### Activity
The material below holds the lines to copy: from the one with "border: 1px solid" up to and including the one with "align-items: flex-start ->". Copy them exactly and skip the pictures.
### Records for this exercise
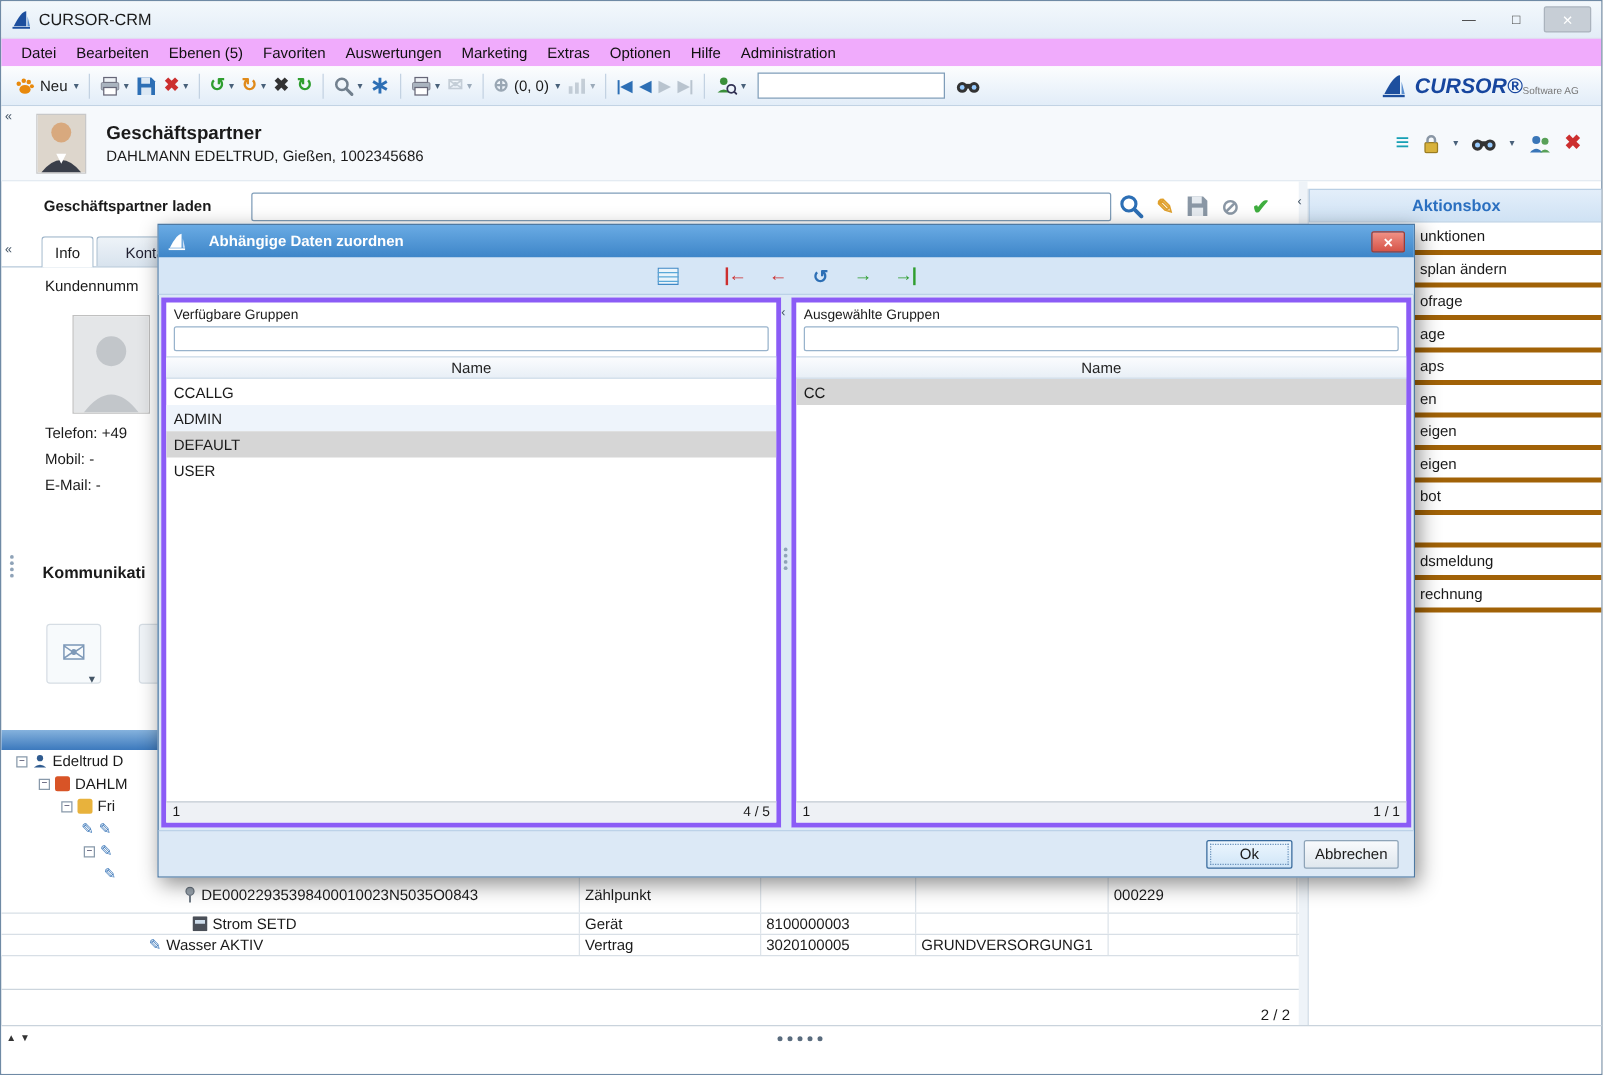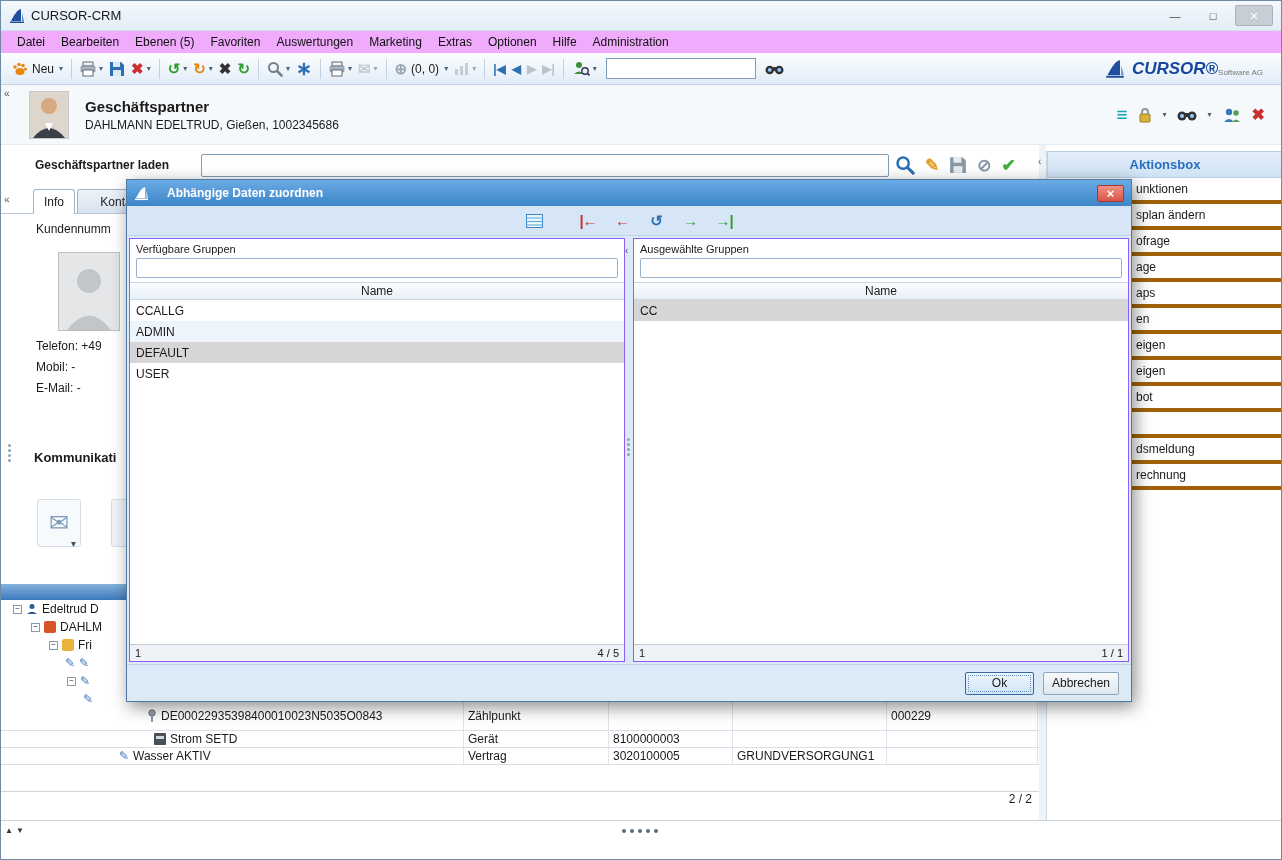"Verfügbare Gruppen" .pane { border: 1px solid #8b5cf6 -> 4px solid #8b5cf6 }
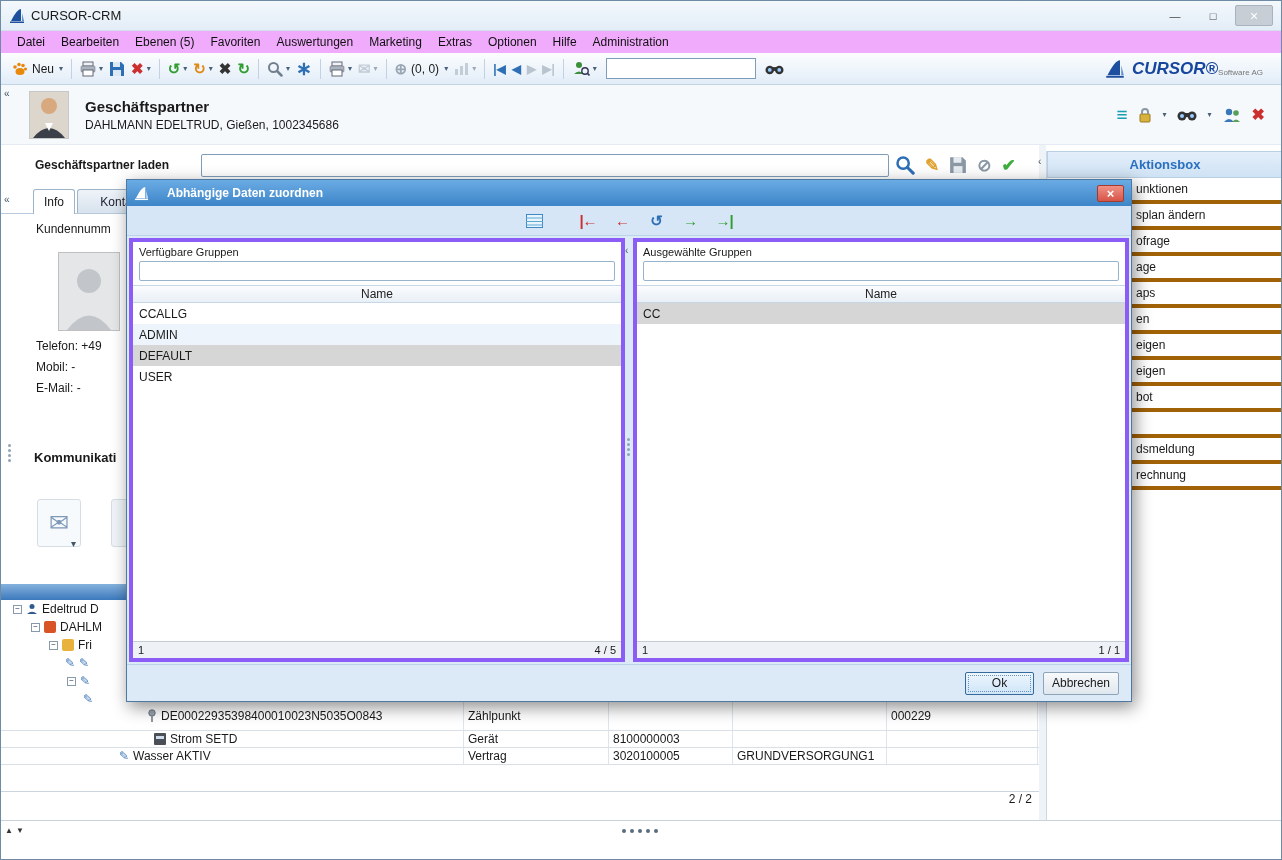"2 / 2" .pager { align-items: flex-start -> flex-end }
######
### Records for this exercise
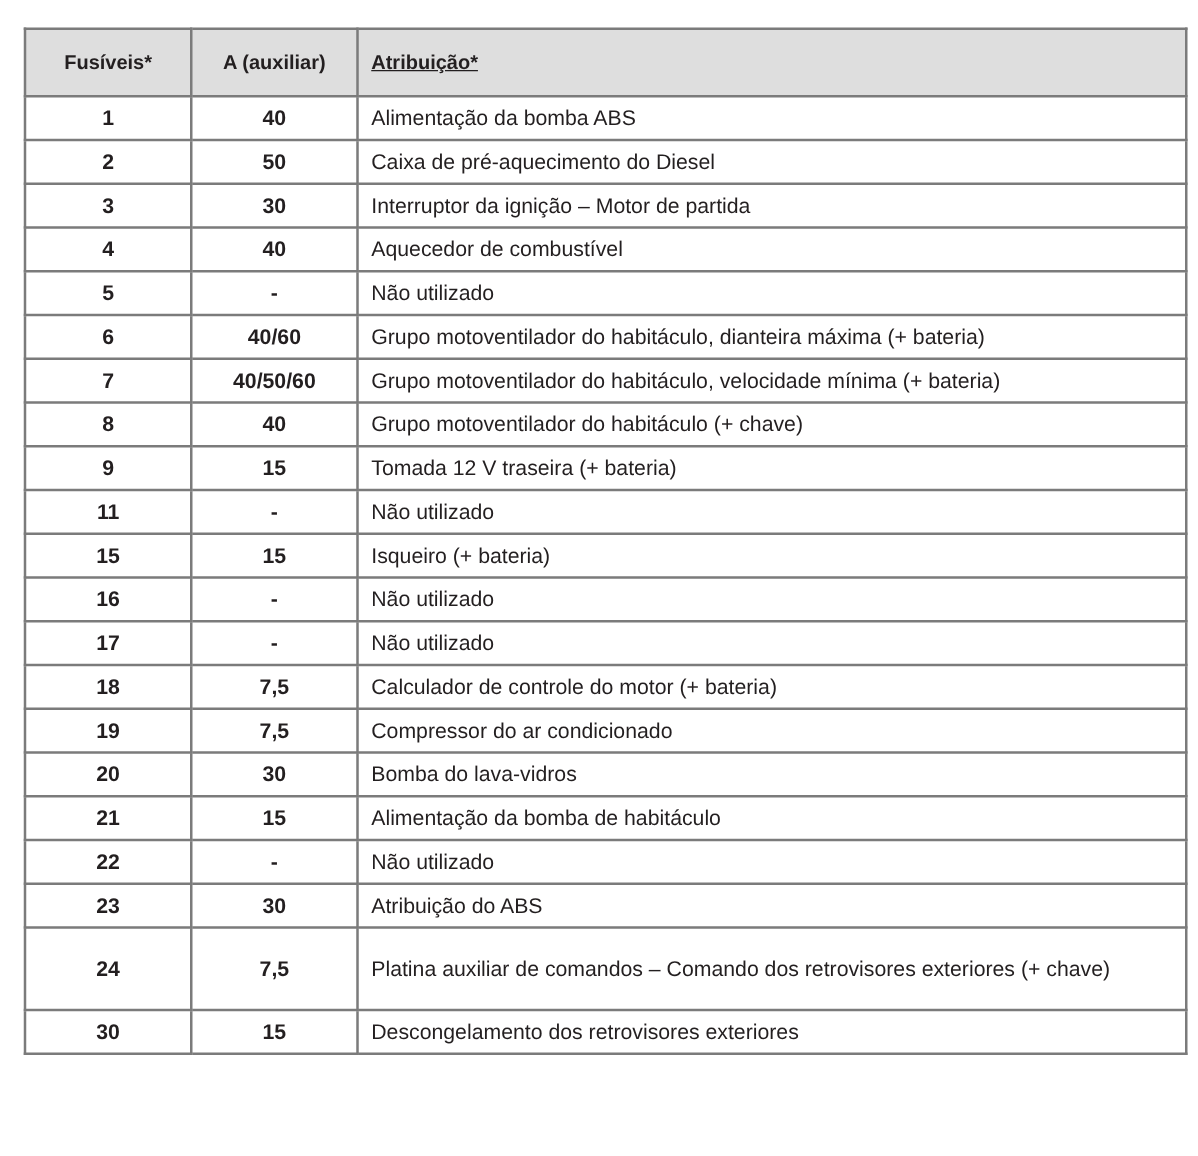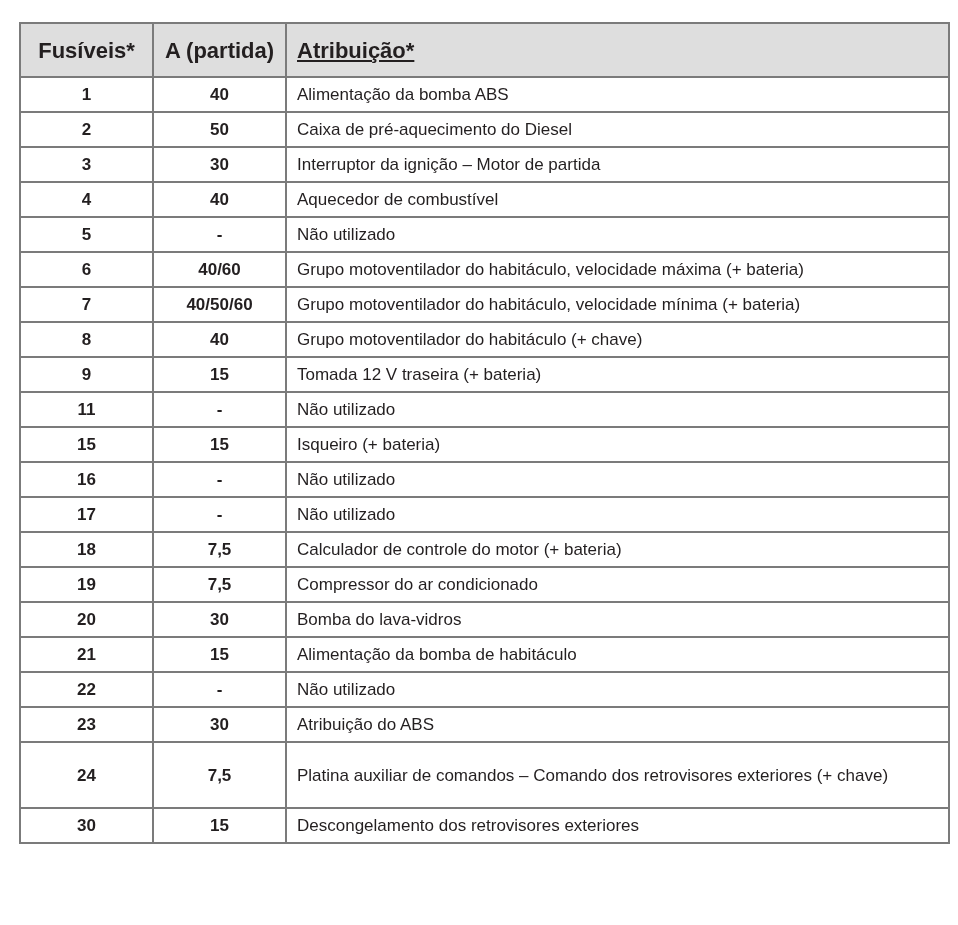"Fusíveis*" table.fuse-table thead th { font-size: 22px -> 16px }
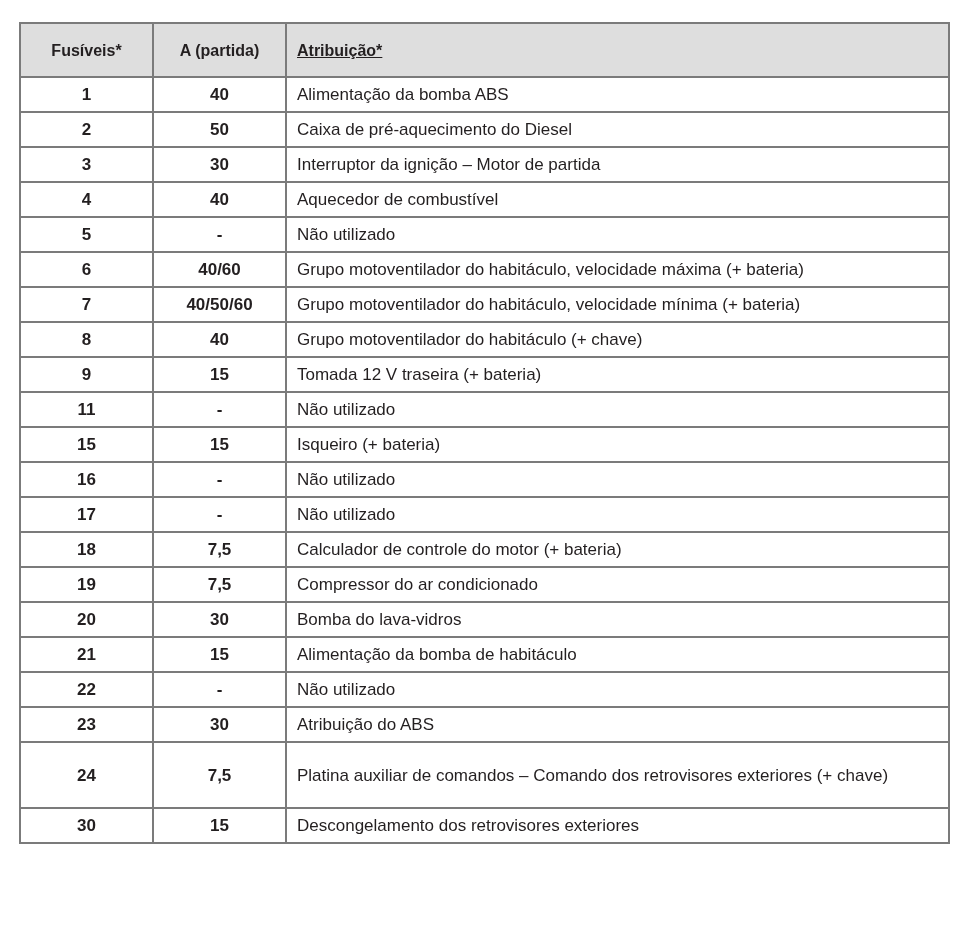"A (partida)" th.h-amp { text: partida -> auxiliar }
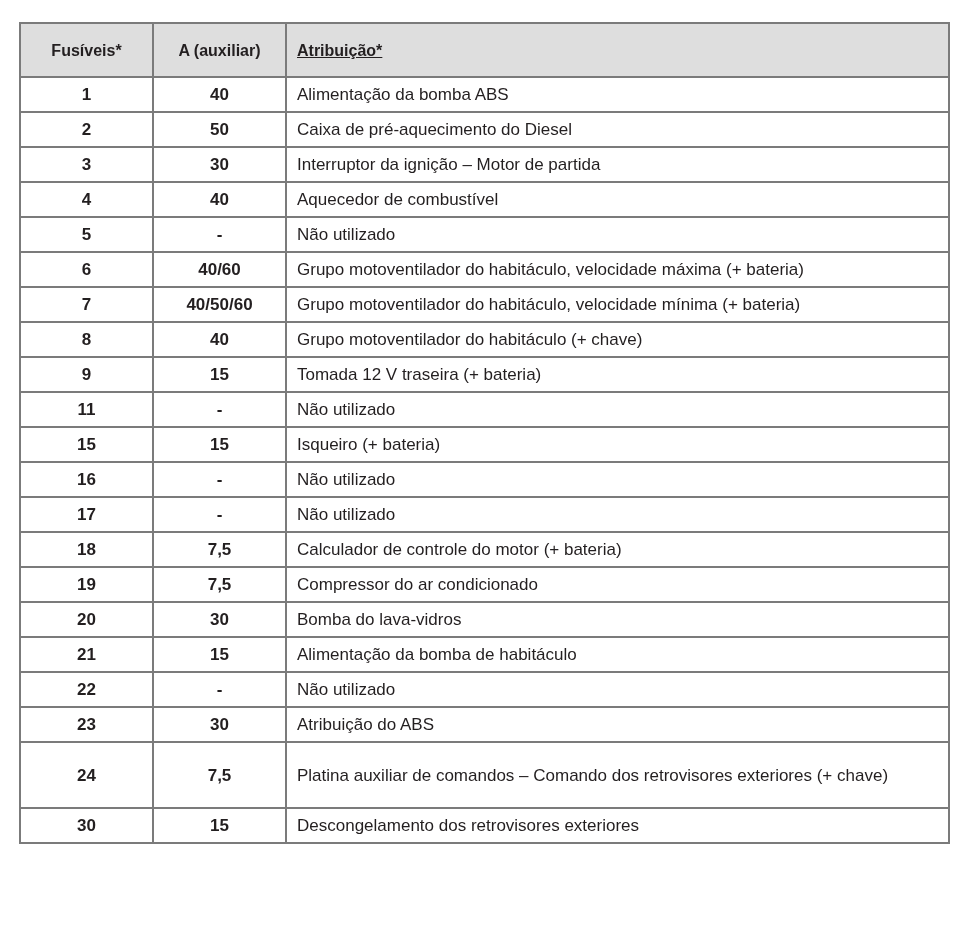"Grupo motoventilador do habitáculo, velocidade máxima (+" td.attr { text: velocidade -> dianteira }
######
### Records for this exercise
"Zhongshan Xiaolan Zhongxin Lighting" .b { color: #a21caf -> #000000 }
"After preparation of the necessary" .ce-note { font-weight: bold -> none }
######
### Solution
"Verfügbare Gruppen" .pane { border: 1px solid #8b5cf6 -> 4px solid #8b5cf6 }
"2 / 2" .pager { align-items: flex-start -> flex-end }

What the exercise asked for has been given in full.